Moving can be exciting, heart wrenching, scary, and disorienting but to some people it is normal. I am in the exciting/disorienting group. It really doesn’t matter if you move across the state, across the country, or to the other side of the world. Leaving the comfort of what is normal for what is different sometimes is better and sometimes is not. A new place can be exciting; new people, new foods, new sites to see, things to do, new words and maybe a whole new language. But a new place is also absent of the things we know and the absence of the known takes a bit of adjusting.

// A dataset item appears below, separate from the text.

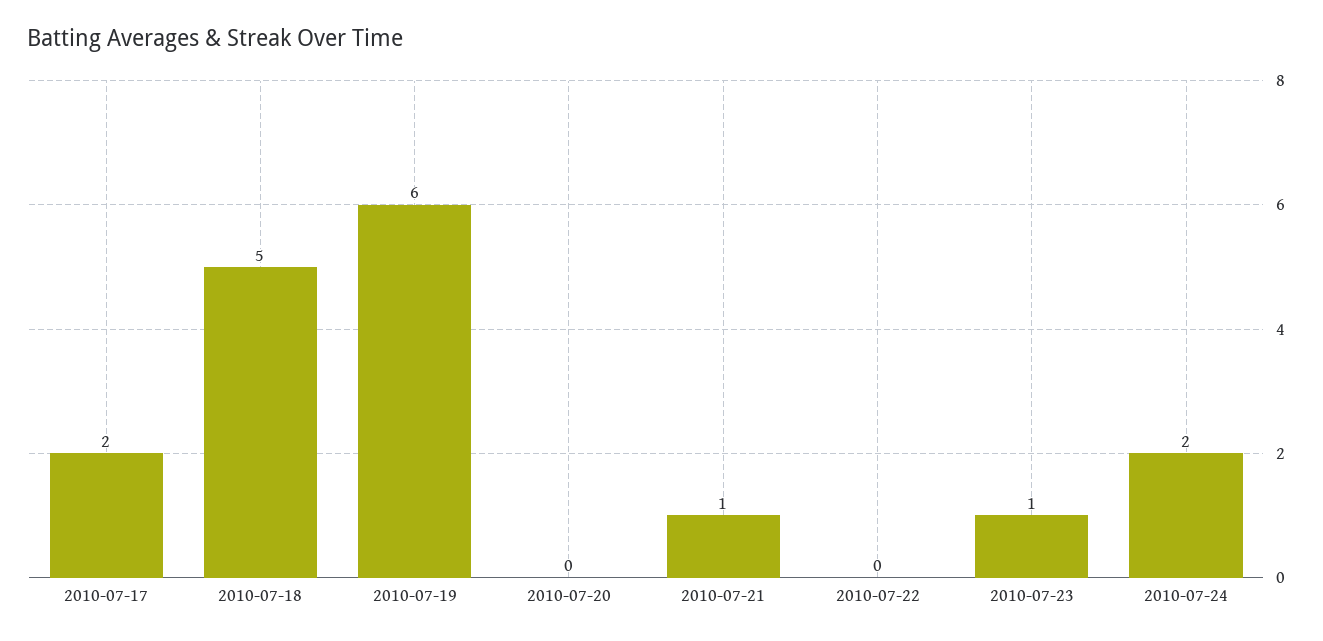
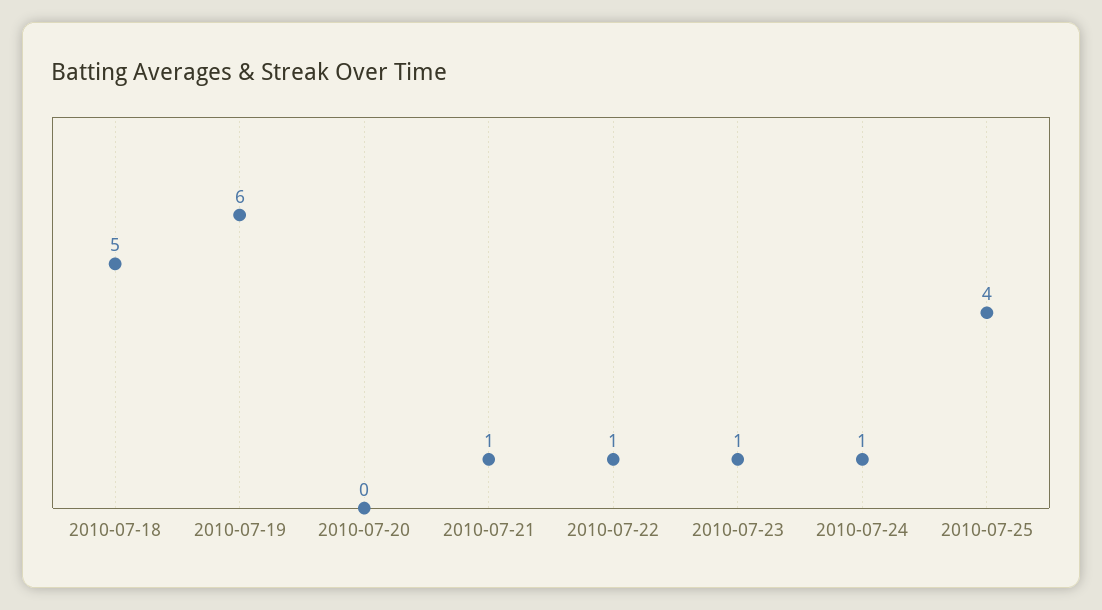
2010-07-17: 2 -> none
2010-07-22: 0 -> 1
2010-07-24: 2 -> 1
2010-07-25: none -> 4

We get comfortable in our lives. We know where to get most of what we need and how to avoid traffic getting there. We can even order without a menu at our favorite restaurant. (Tampiquena chicken for Scott at Mi Rancho please.) If you close your eyes you can probably find your way through your house, get a glass or a cup from the kitchen cabinet, or find your socks in their drawer. Knowing my surroundings makes me feel safe and confident. Take that away and I find myself a bit disoriented and less confident in doing everyday things. Here I cannot find the hangers I want. After several trips I have found ones that will make due but I know EXACTLY where they are at Walmart and I don’t even like shopping there!
I think we are meant to always move forward and learn new things and I am finding that our adjusting is moving along at a rapid rate. We no longer grab for the camera every time we see a family of four on a motorcycle with one of the kids fast asleep. That is no longer uncommon. It is just how things are. It is not strange to use bottled water to brush our teeth. It is the reality of everyday life. Buying groceries in the lower floor of the mall and carrying them home is regular now too. We have not lost our wonder at our new home but we are settling in and becoming comfortable with some of what amazed us at the beginning.
Being here has also introduced me to the other side of the move. For some people it is their normal. There are many people that I have met that have spent a great deal of their married or adult life as ex-pats. Some grew up in this lifestyle as children and have continued to live like this. Pick up and move? New city? New culture? This seems to be second nature and they handle it all with such confidence. Of course returning to “home” after this can seem as scary to them as coming here was for us. In the end there is no best, no right, no way it should be, no definition of normal. Life for all of us is just a series of changes that we adapt to as best as we can. We must keep moving forward and do it all with a smile on our faces and joy in our hearts because the world is full of wonder and as we adjust we grow and that is always an exciting thing.